# PROBLEM TO WORK ON
Nothing but the lines from the one containing "- This project" to the end of the data should be returned, each exactly as written.

(Items from a data source)
☆ ☆ ☆ ☆
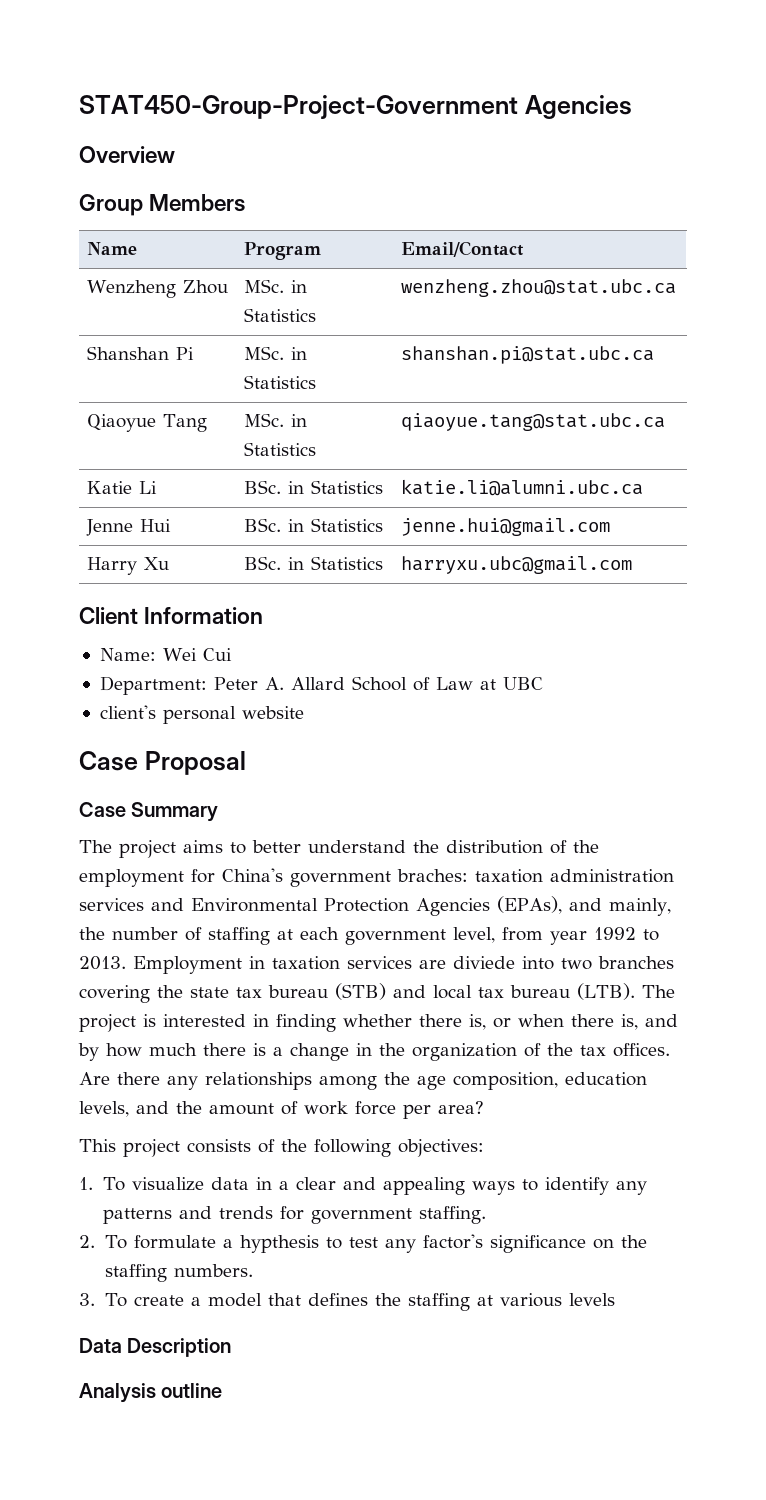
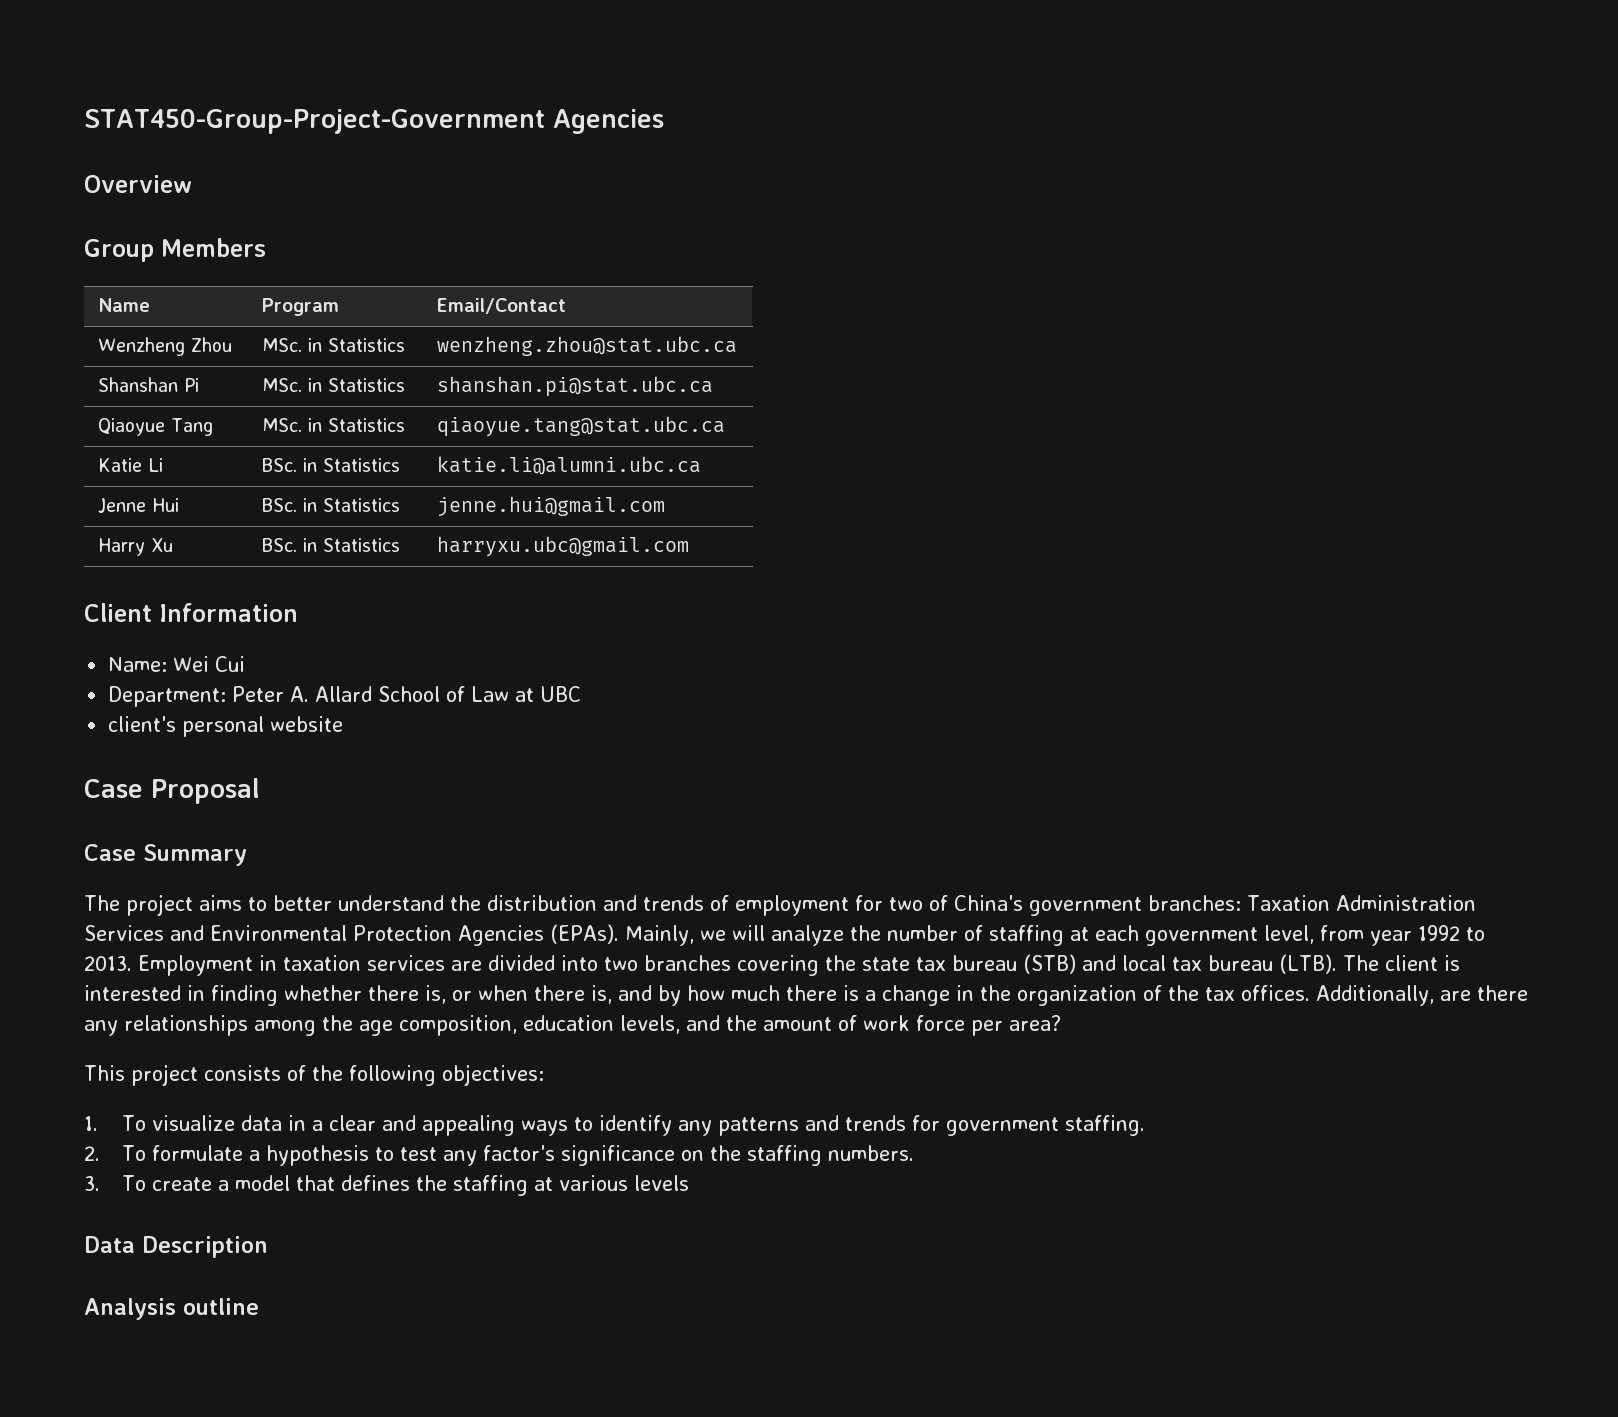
- The project aims to better understand the distribution of the employment for China's government braches: taxation administration services and Environmental Protection Agencies (EPAs), and mainly, the number of staffing at each government level, from year 1992 to 2013.
+ The project aims to better understand the distribution and trends of employment for two of China's government branches: Taxation Administration Services and Environmental Protection Agencies (EPAs). Mainly, we will analyze the number of staffing at each government level, from year 1992 to 2013.
- Employment in taxation services are diviede into two branches covering the state tax bureau (STB) and local tax bureau (LTB).
+ Employment in taxation services are divided into two branches covering the state tax bureau (STB) and local tax bureau (LTB).
- The project is interested in finding whether there is, or when there is, and by how much there is a change in the organization of the tax offices.
+ The client is interested in finding whether there is, or when there is, and by how much there is a change in the organization of the tax offices.
- Are there any relationships among the age composition, education levels, and the amount of work force per area?
+ Additionally, are there any relationships among the age composition, education levels, and the amount of work force per area?
- 2. To formulate a hypthesis to test any factor's significance on the staffing numbers.
+ 2. To formulate a hypothesis to test any factor's significance on the staffing numbers.

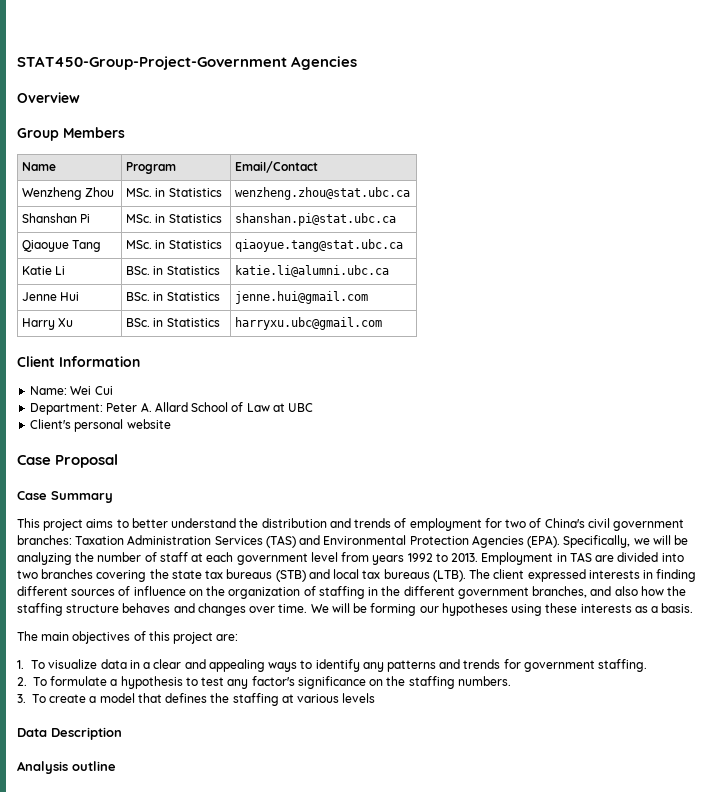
- client's personal website
+ Client's personal website
- The project aims to better understand the distribution and trends of employment for two of China's government branches: Taxation Administration Services and Environmental Protection Agencies (EPAs). Mainly, we will analyze the number of staffing at each government level, from year 1992 to 2013.
+ This project aims to better understand the distribution and trends of employment for two of China's civil government branches: Taxation Administration Services (TAS) and Environmental Protection Agencies (EPA). Specifically, we will be analyzing the number of staff at each government level from years 1992 to 2013.
- Employment in taxation services are divided into two branches covering the state tax bureau (STB) and local tax bureau (LTB).
+ Employment in TAS are divided into two branches covering the state tax bureaus (STB) and local tax bureaus (LTB).
- The client is interested in finding whether there is, or when there is, and by how much there is a change in the organization of the tax offices. Additionally, are there any relationships among the age composition, education levels, and the amount of work force per area?
- This project consists of the following objectives:
+ The client expressed interests in finding different sources of influence on the organization of staffing in the different government branches, and also how the staffing structure behaves and changes over time. We will be forming our hypotheses using these interests as a basis.
+ The main objectives of this project are:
☆ ☆ ☆ ☆
# SOLUTION TO THE EXERCISE
- This project consists of the following objectives:
+ The client expressed interests in finding different sources of influence on the organization of staffing in the different government branches, and also how the staffing structure behaves and changes over time. We will be forming our hypotheses using these interests as a basis.
+ The main objectives of this project are:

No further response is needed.